Trans fats are typically not recommended at all because they have a stronger link to heart disease. According to the AHA, they both lower your good cholesterol and increase your bad cholesterol. The potentially harmful role that trans fats play in the body has reached such a consensus that in 2013, the FDA took a major step and decreed that partially hydrogenated oils were no longer considered safe.
A final word on fat
The world of dietary fat, triglycerides, cholesterol, and how all of those things come together to make up the overall picture of your heart health can feel hopelessly confusing at times. That’s especially true when the popular diets of the time preach the wonder of unlimited amounts of fat, which can feel deeply confusing when we compare that to the more nuanced advice we get from doctors and researchers. This is partly because internal health is incredibly nuanced. It’s hard to give blanket recommendations on what sources of fat any single person should be eating more or less of because that is entirely dependent on their own individual health markers, family history, and genetics.

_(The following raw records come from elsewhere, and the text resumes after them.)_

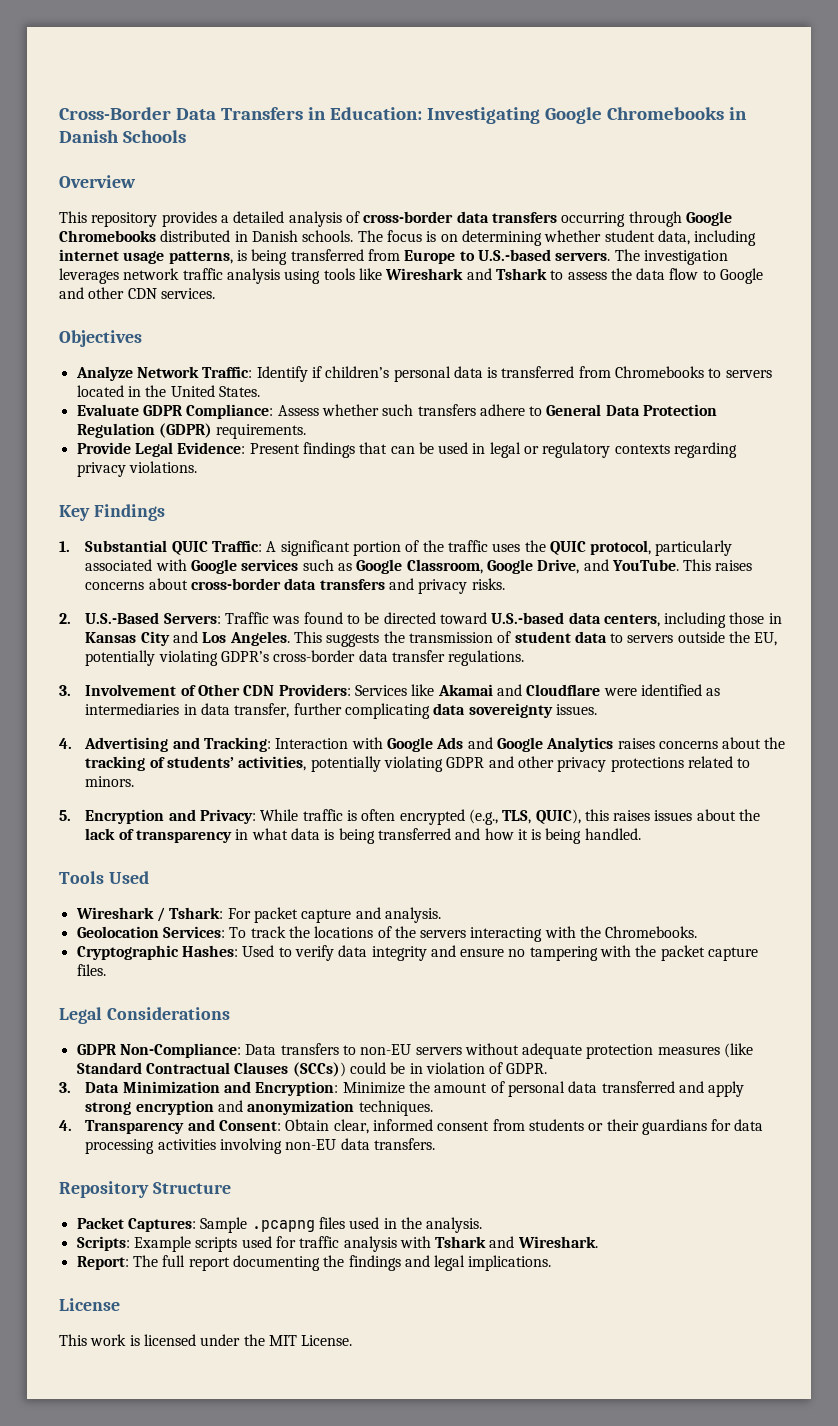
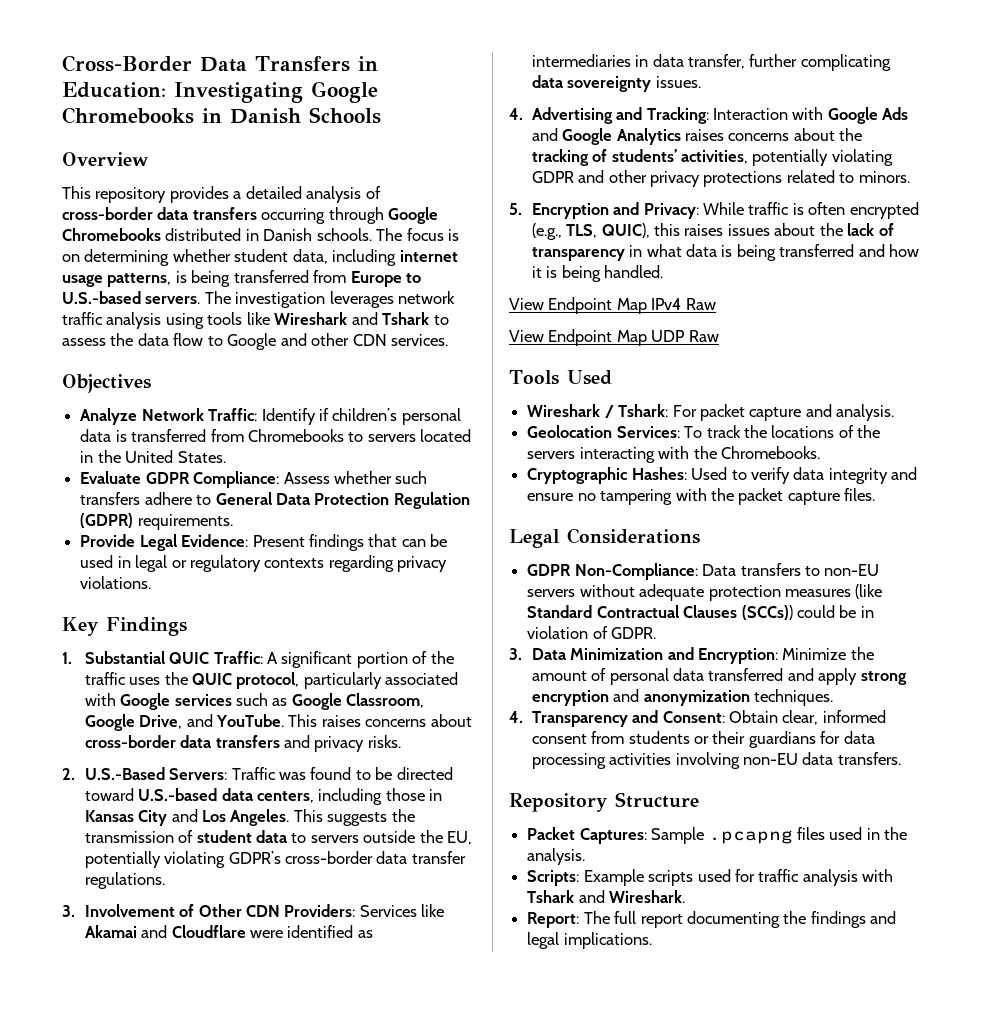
+ View Endpoint Map IPv4 Raw
+ View Endpoint Map UDP Raw
- License
- This work is licensed under the MIT License.

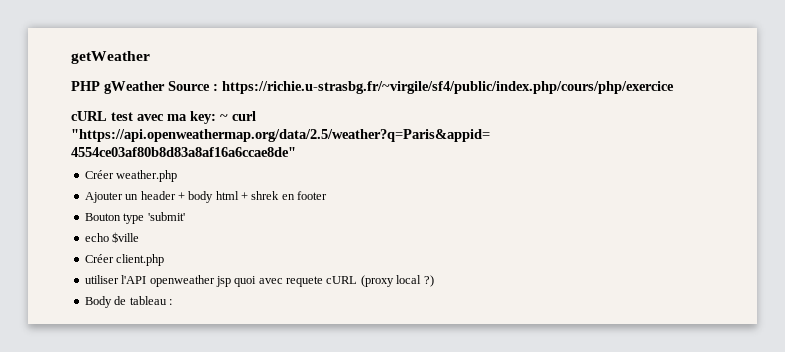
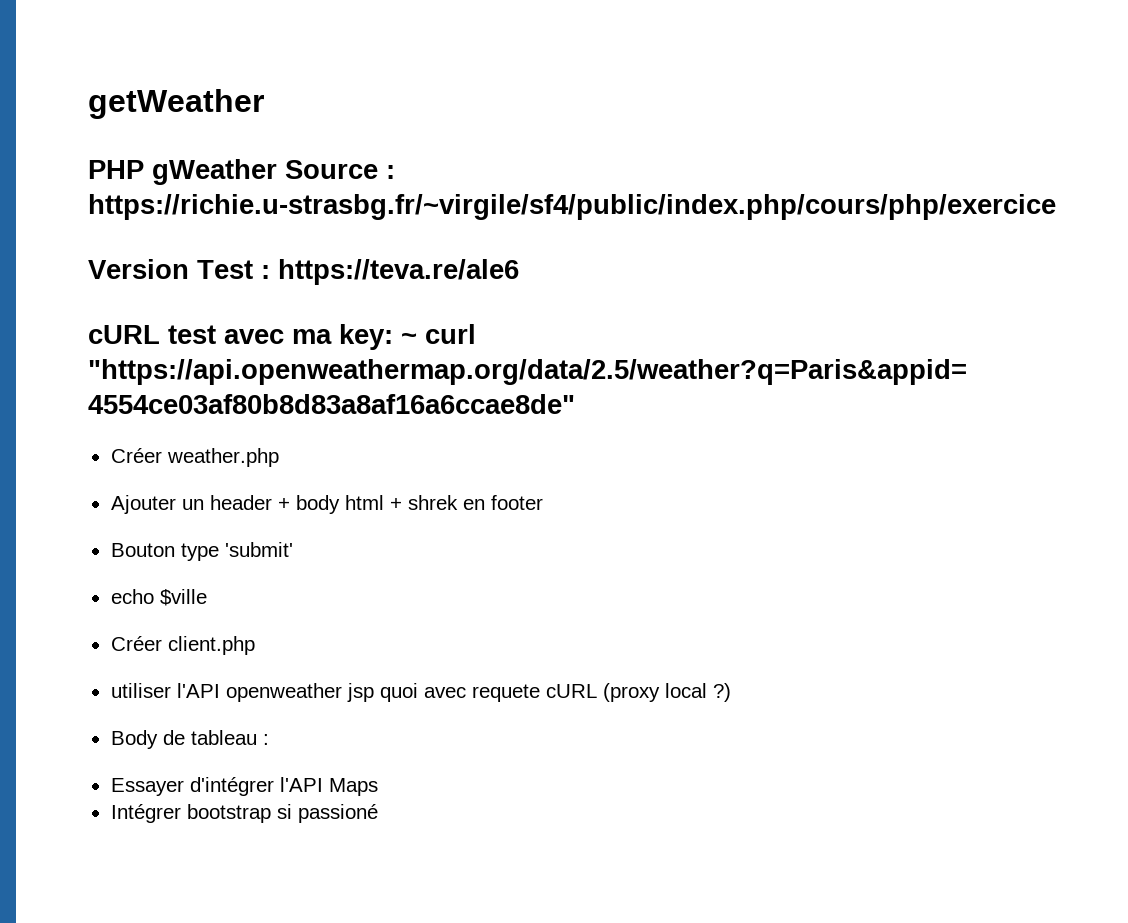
+ Version Test : https://teva.re/ale6
+ Essayer d'intégrer l'API Maps
+ Intégrer bootstrap si passioné

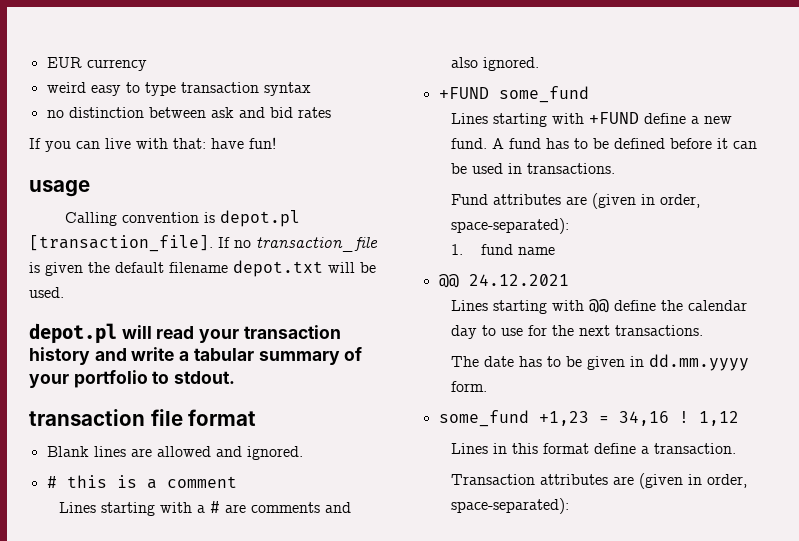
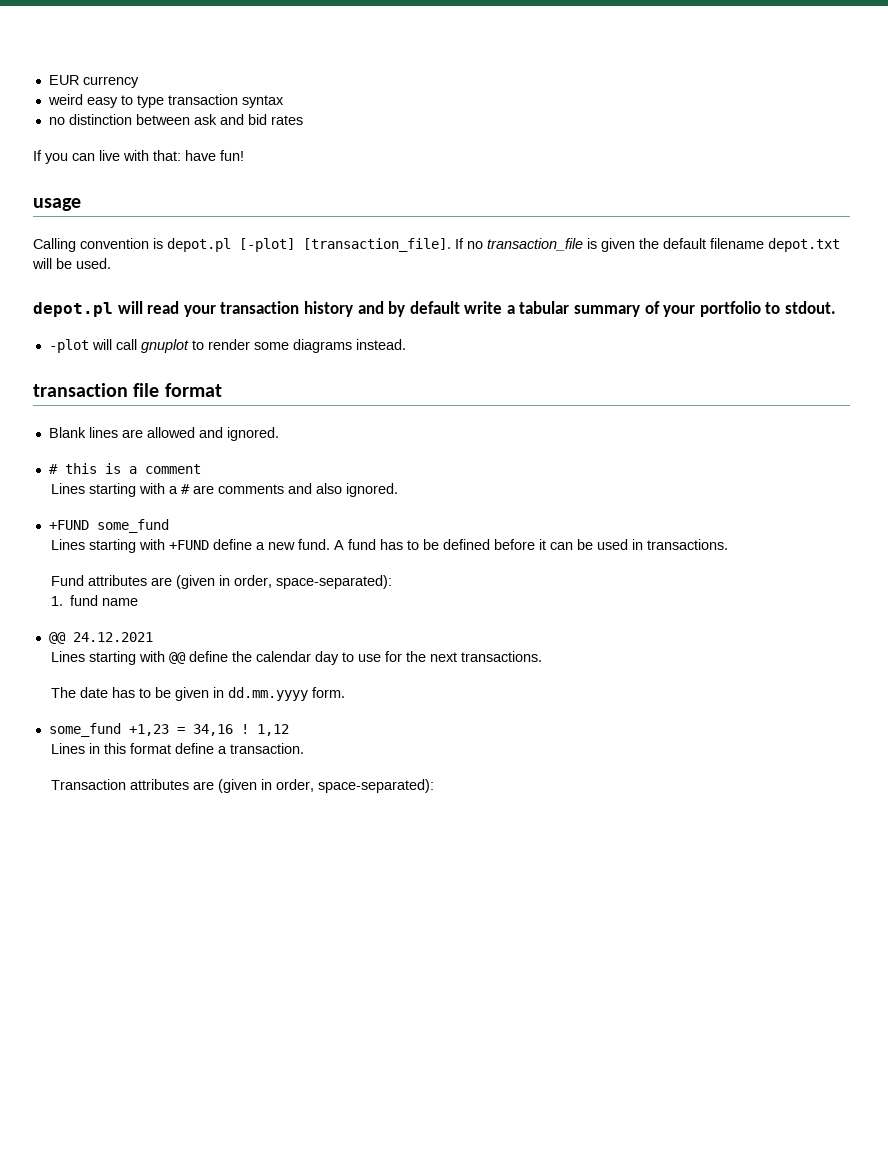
- Calling convention is depot.pl [transaction_file].
+ Calling convention is depot.pl [-plot] [transaction_file].
- depot.pl will read your transaction history and write a tabular summary of your portfolio to stdout.
+ depot.pl will read your transaction history and by default write a tabular summary of your portfolio to stdout.
+ -plot will call gnuplot to render some diagrams instead.

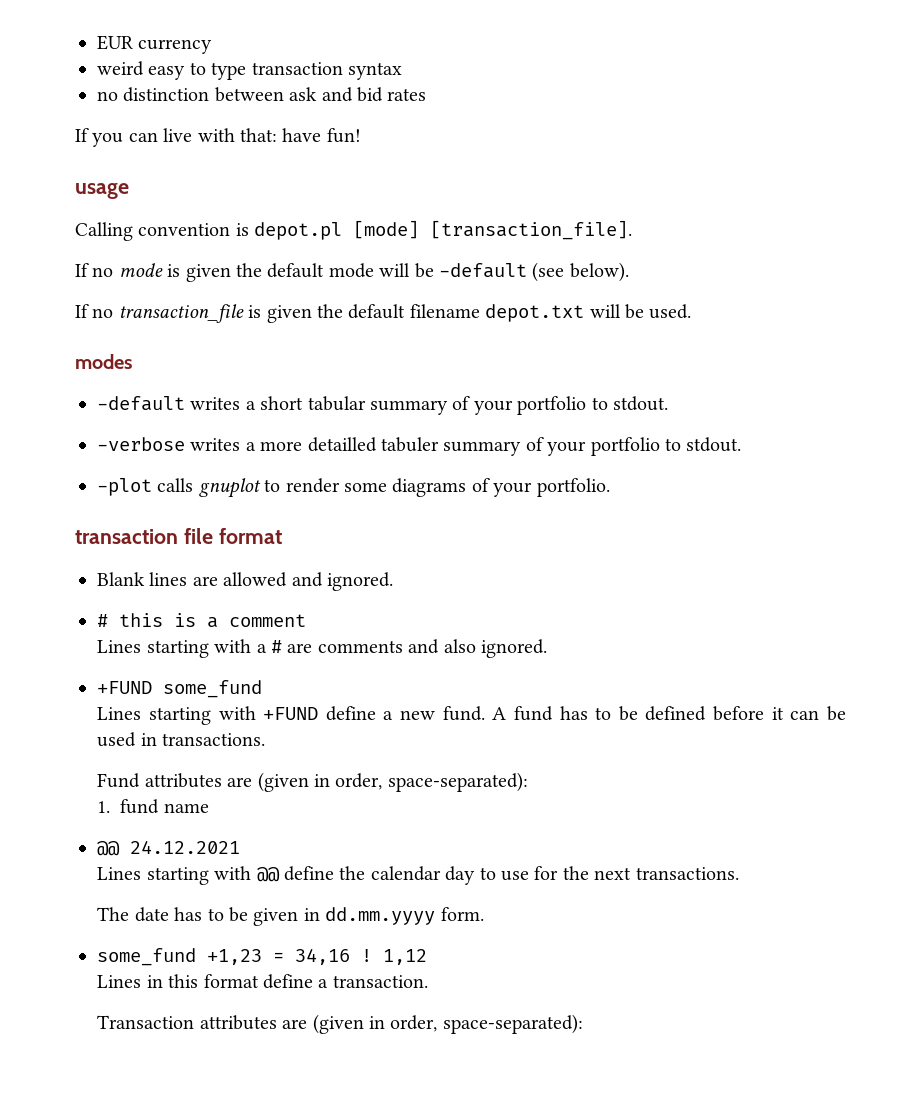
- Calling convention is depot.pl [-plot] [transaction_file]. If no transaction_file is given the default filename depot.txt will be used.
+ Calling convention is depot.pl [mode] [transaction_file].
+ If no mode is given the default mode will be -default (see below).
+ If no transaction_file is given the default filename depot.txt will be used.
- depot.pl will read your transaction history and by default write a tabular summary of your portfolio to stdout.
+ modes
+ -default writes a short tabular summary of your portfolio to stdout.
+ -verbose writes a more detailled tabuler summary of your portfolio to stdout.
- -plot will call gnuplot to render some diagrams instead.
+ -plot calls gnuplot to render some diagrams of your portfolio.

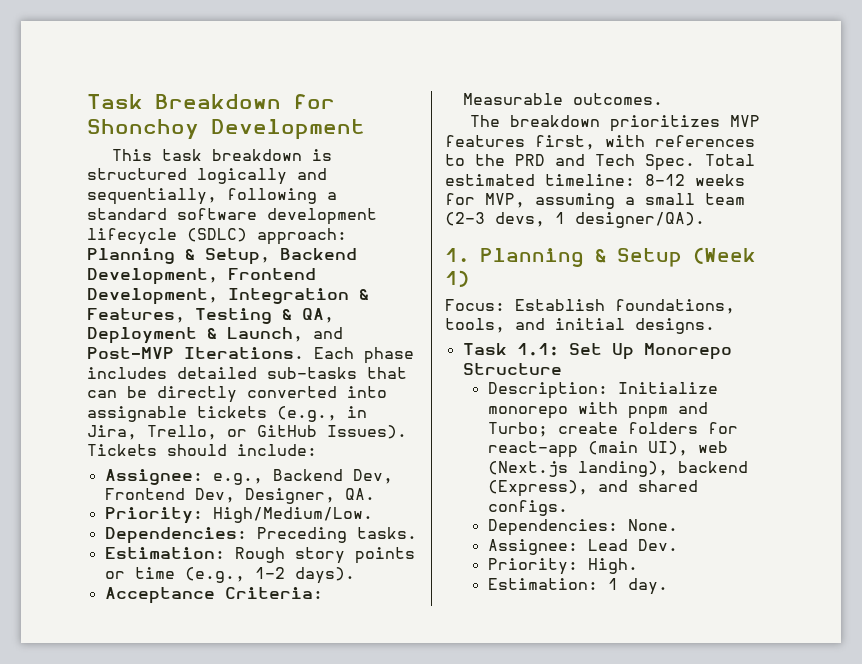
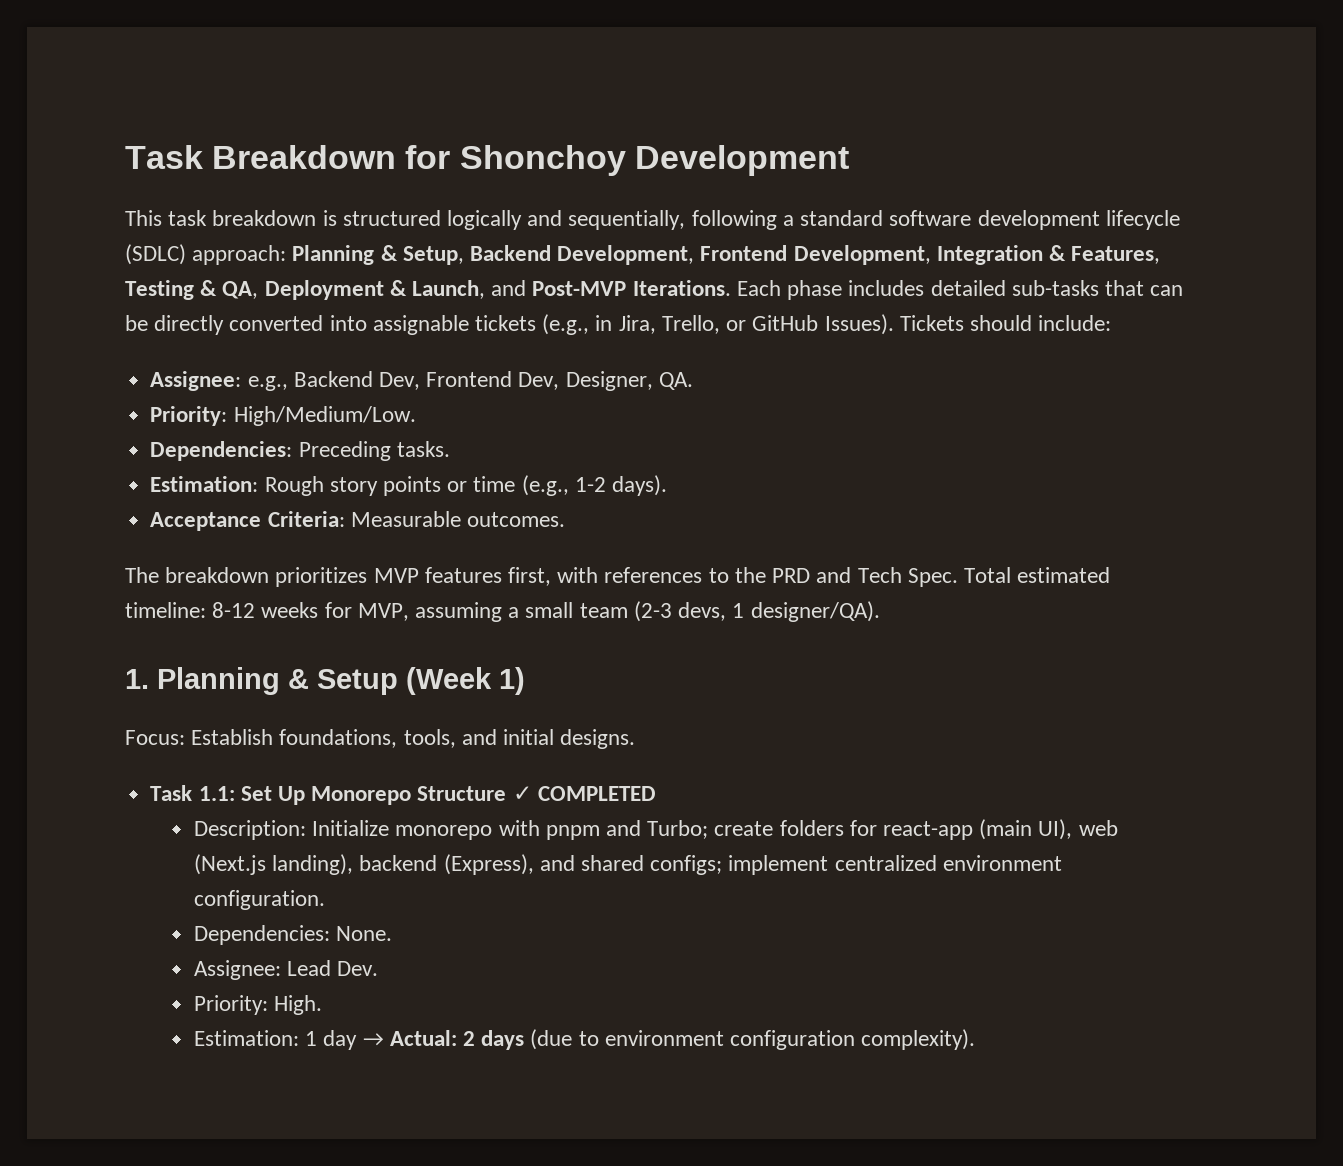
- Task 1.1: Set Up Monorepo Structure
+ Task 1.1: Set Up Monorepo Structure ✓ COMPLETED
- Description: Initialize monorepo with pnpm and Turbo; create folders for react-app (main UI), web (Next.js landing), backend (Express), and shared configs.
+ Description: Initialize monorepo with pnpm and Turbo; create folders for react-app (main UI), web (Next.js landing), backend (Express), and shared configs; implement centralized environment configuration.
- Estimation: 1 day.
+ Estimation: 1 day → Actual: 2 days (due to environment configuration complexity).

But just because we’re not in the business of giving blanket recommendations doesn’t mean you should give up all hope or stop trying to learn more about something like the various sources of dietary fat. Health, like many other things in life, is a process of continually learning. Through that learning comes awareness. And through that awareness, we can begin the process of taking charge and changing our health.
Blogs like this are a good jumping-off point to learn more about the things we eat and what happens inside our bodies, but they only scratch the surface. So if you’re interested in taking charge of your health and learning more about what is happening inside your body, first start by consulting your doctor and getting a detailed workup. Go over the results with your doctor and get their insight into what your results say.